> [Exercise inputs]:
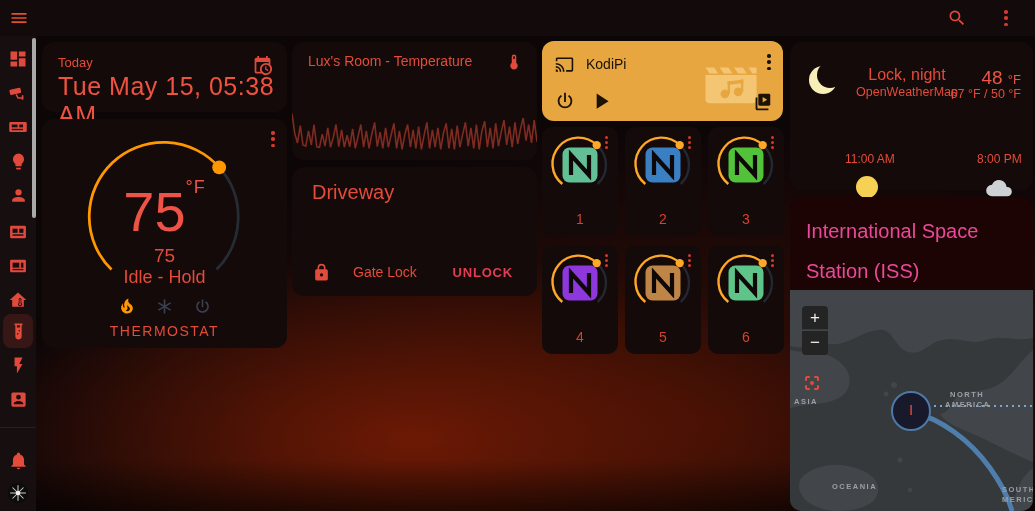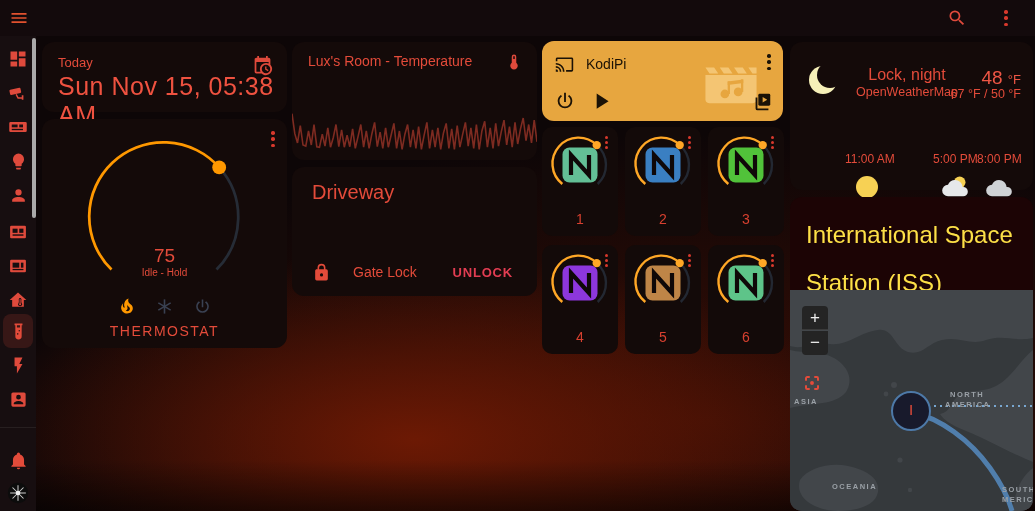"Sun Nov 15, 05:38 AM" div { text: Sun Nov -> Tue May }
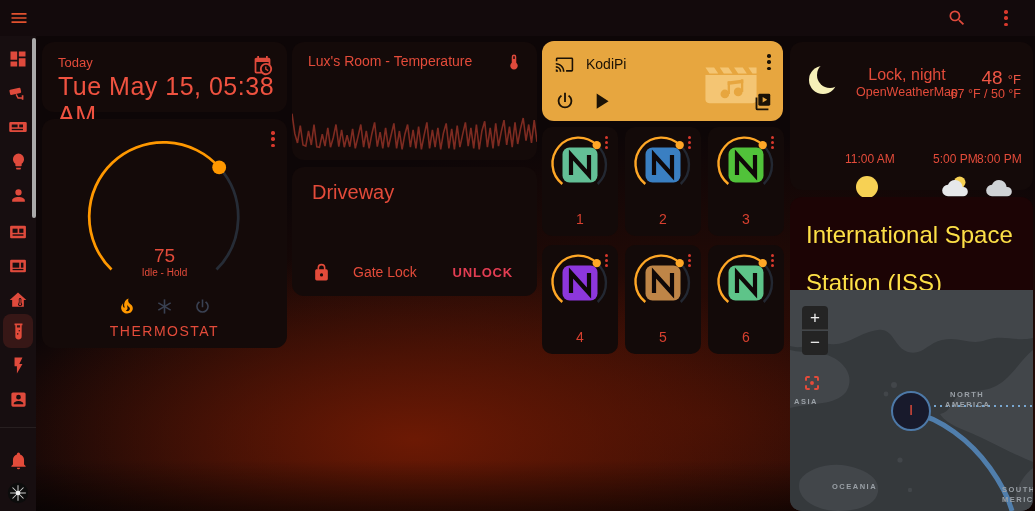"5:00 PM" div.wx-col { html: <div> <div>5:00 PM</div> <div><svg> <circle></circle> <path></path> </svg></div> <div>67°</div> </div> -> none }
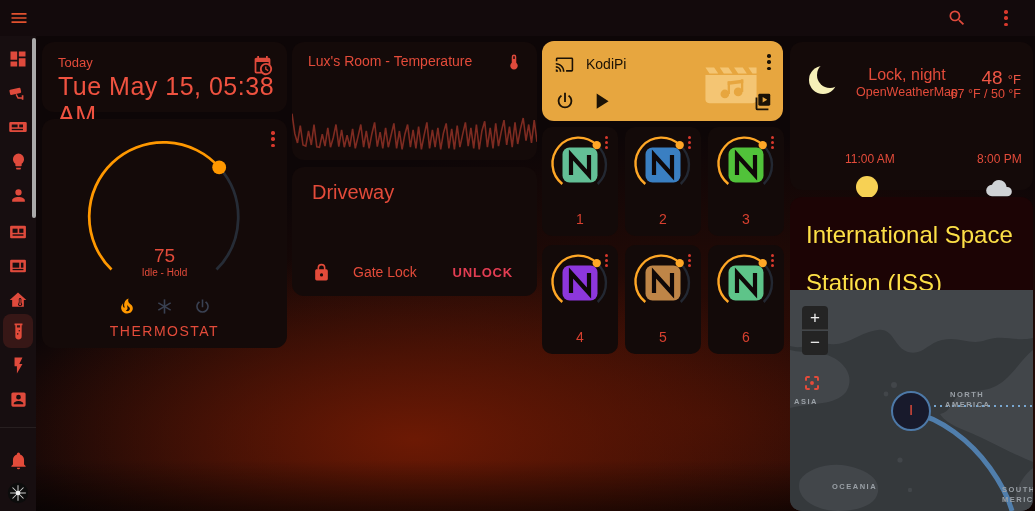"75°F" div.thermo-cur { html: none -> <div><span>75</span><sup>°F</sup></div> }
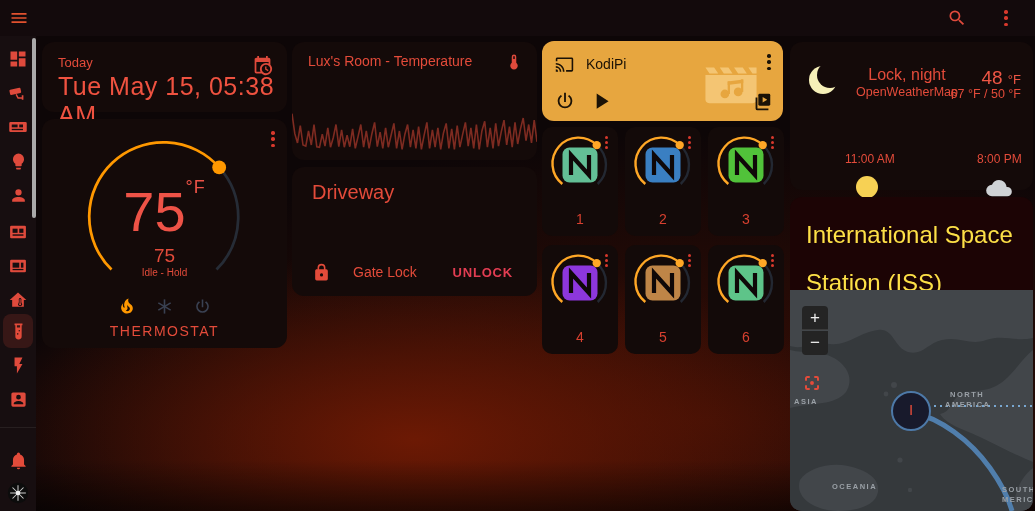"International Space Station (ISS)" #iss-title { color: #fde047 -> #ec4899; font-size: 24px -> 20px }
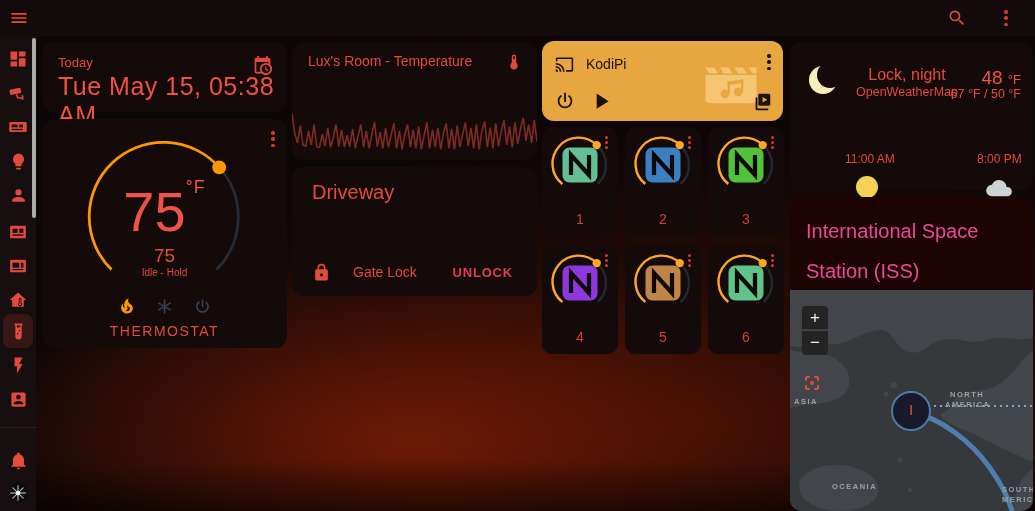"Idle - Hold" .thermo-status { font-size: 10px -> 18px }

> [How to complete this task]:
Please copy, exactly as written, the lines from the one that contains "color: #fde047 ->" through the end of the records, both ends included. Do not include the pictures.

> [Exercise response]:
"International Space Station (ISS)" #iss-title { color: #fde047 -> #ec4899; font-size: 24px -> 20px }
"Idle - Hold" .thermo-status { font-size: 10px -> 18px }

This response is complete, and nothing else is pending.